Mon collègue vient me rejoindre le sourire aux lèvres. Comment fait-il pour être aussi joyeux face à une telle brochette de puanteurs?

- Toi qui as faim, le dîner est servi!

- Je vais passer mon tour. Il y en aura plus pour les décomposeurs.

Il me fait une grimace avant de poser ses doigts sur son menton et de regarder en l'air. Je me relève en époussetant mon pantalon.

- Tu penses qu'elle pourrait identifier la victime?

- Peut-être bien, on peut toujours essayer.

Je prends le crâne par les cheveux et la lui donne. Il la jette dans un sac puis ouvre un chaudron. Je suis pris de nausées. Je cours dehors poussant la porte arrière. Jacob vient avec son trésor en me montrant le contenu fièrement.

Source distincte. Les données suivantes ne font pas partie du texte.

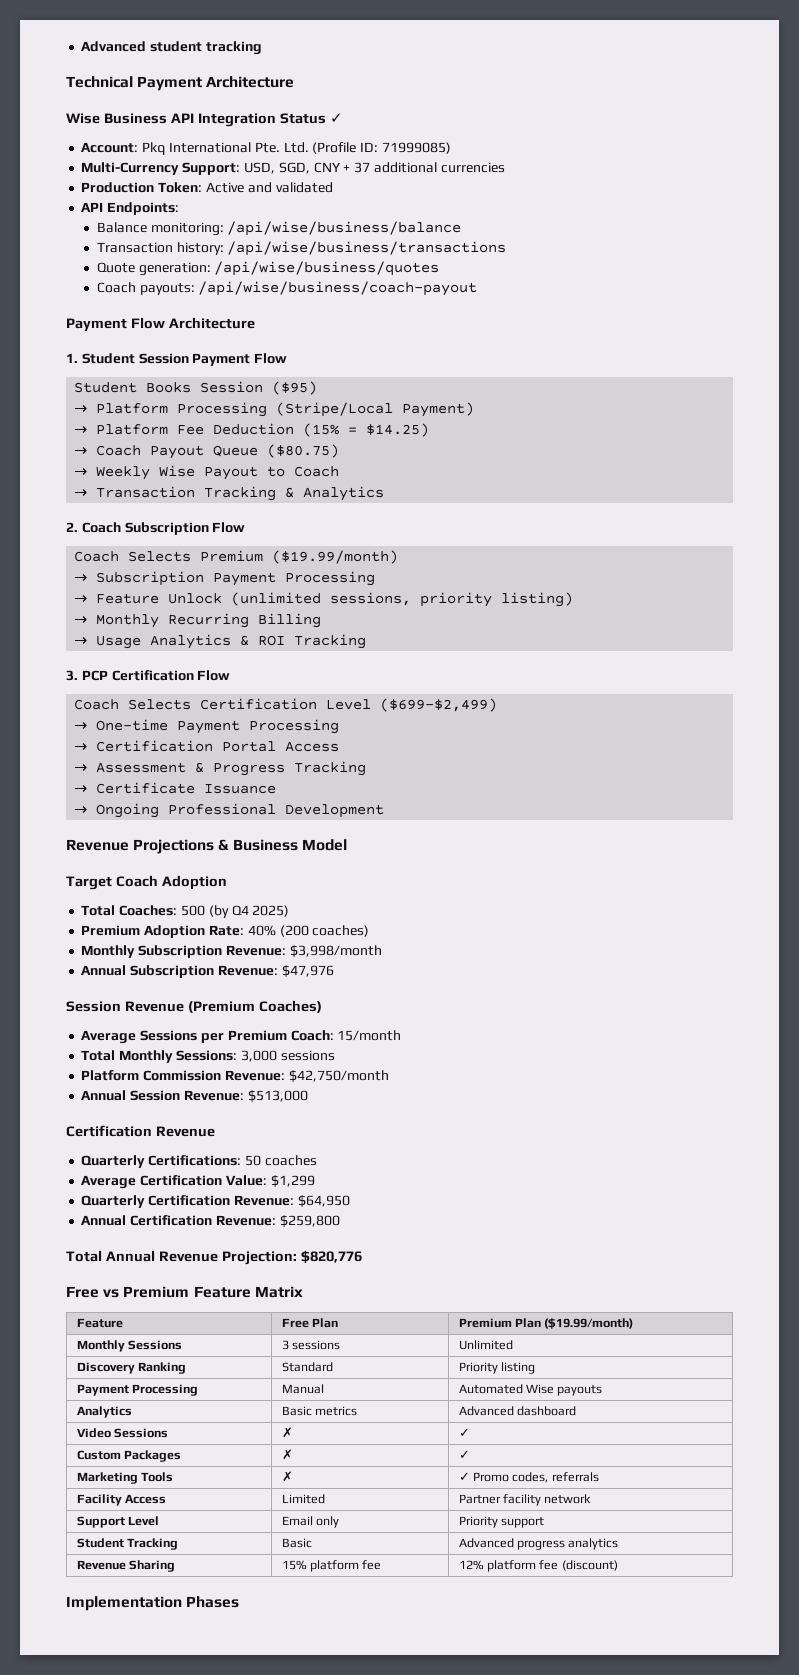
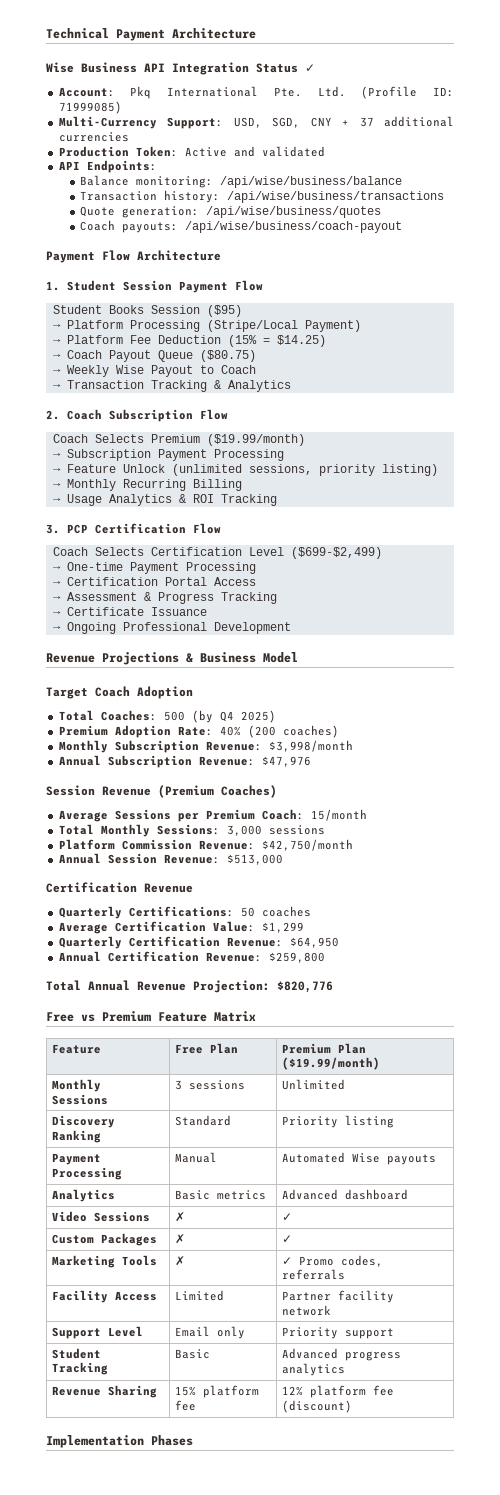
- Advanced student tracking

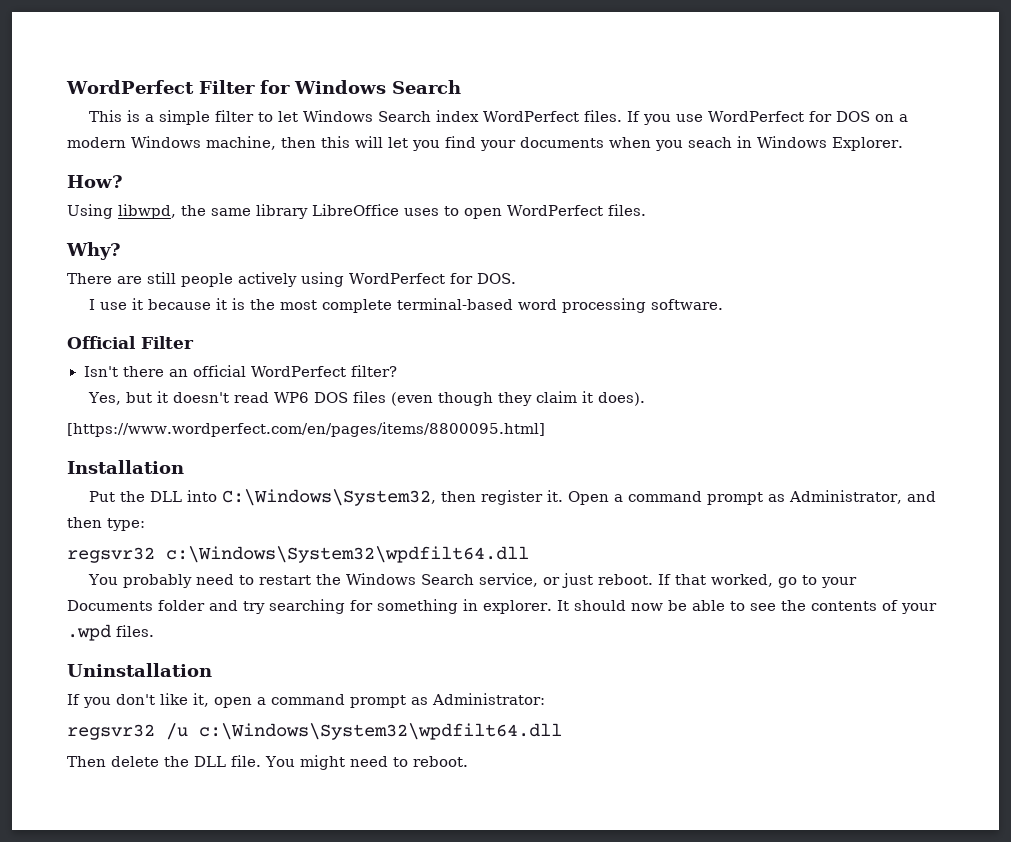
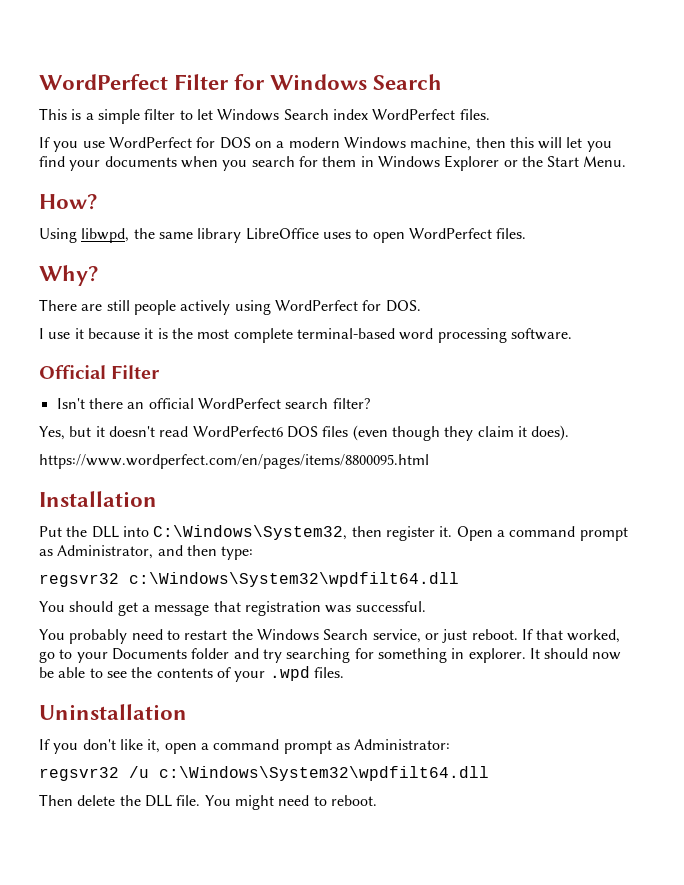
- This is a simple filter to let Windows Search index WordPerfect files. If you use WordPerfect for DOS on a modern Windows machine, then this will let you find your documents when you seach in Windows Explorer.
+ This is a simple filter to let Windows Search index WordPerfect files.
+ If you use WordPerfect for DOS on a modern Windows machine, then this will let you find your documents when you search for them in Windows Explorer or the Start Menu.
- Isn't there an official WordPerfect filter?
+ Isn't there an official WordPerfect search filter?
- Yes, but it doesn't read WP6 DOS files (even though they claim it does).
+ Yes, but it doesn't read WordPerfect6 DOS files (even though they claim it does).
- [https://www.wordperfect.com/en/pages/items/8800095.html]
+ https://www.wordperfect.com/en/pages/items/8800095.html
+ You should get a message that registration was successful.

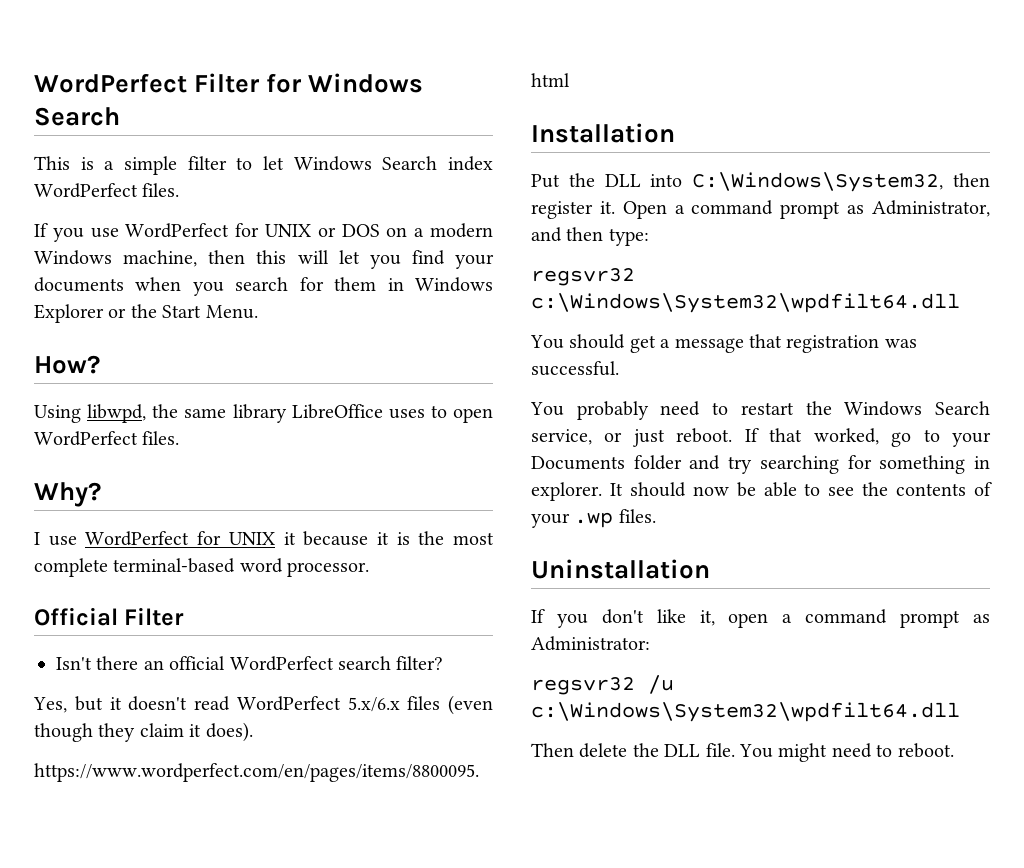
- If you use WordPerfect for DOS on a modern Windows machine, then this will let you find your documents when you search for them in Windows Explorer or the Start Menu.
+ If you use WordPerfect for UNIX or DOS on a modern Windows machine, then this will let you find your documents when you search for them in Windows Explorer or the Start Menu.
- There are still people actively using WordPerfect for DOS.
- I use it because it is the most complete terminal-based word processing software.
+ I use WordPerfect for UNIX it because it is the most complete terminal-based word processor.
- Yes, but it doesn't read WordPerfect6 DOS files (even though they claim it does).
+ Yes, but it doesn't read WordPerfect 5.x/6.x files (even though they claim it does).
- It should now be able to see the contents of your .wpd files.
+ It should now be able to see the contents of your .wp files.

-Matthew, je crois qu'on a un cannibale à trouver!

Il met un gant et sort une main entière. Une vague de dégueulis monte pour se déverser sur l'herbe.

- Petite nature!

J'étais bien dans les bureaux assis calmement à classer des fichiers. Pourquoi le boss m'a changé de place? Je m'ennuie de voir la misère humaine qu'à travers un écran d'ordinateur. Au moins, je possède la délicieuse chance de retrouver les traces de mon frère... Qu'est-ce qu'il a bien pu faire pour se ramasser dans un endroit dégoûtant comme celui-ci?

Les pas de Jacob me font sursauter et m'oblige à retenir un autre tsunami de vomi en apercevant encore une fois le membre infecte. En voyant mes spasmes, il le cache dans le chaudron. Il tente maladroitement d'orienter la conversation ailleurs.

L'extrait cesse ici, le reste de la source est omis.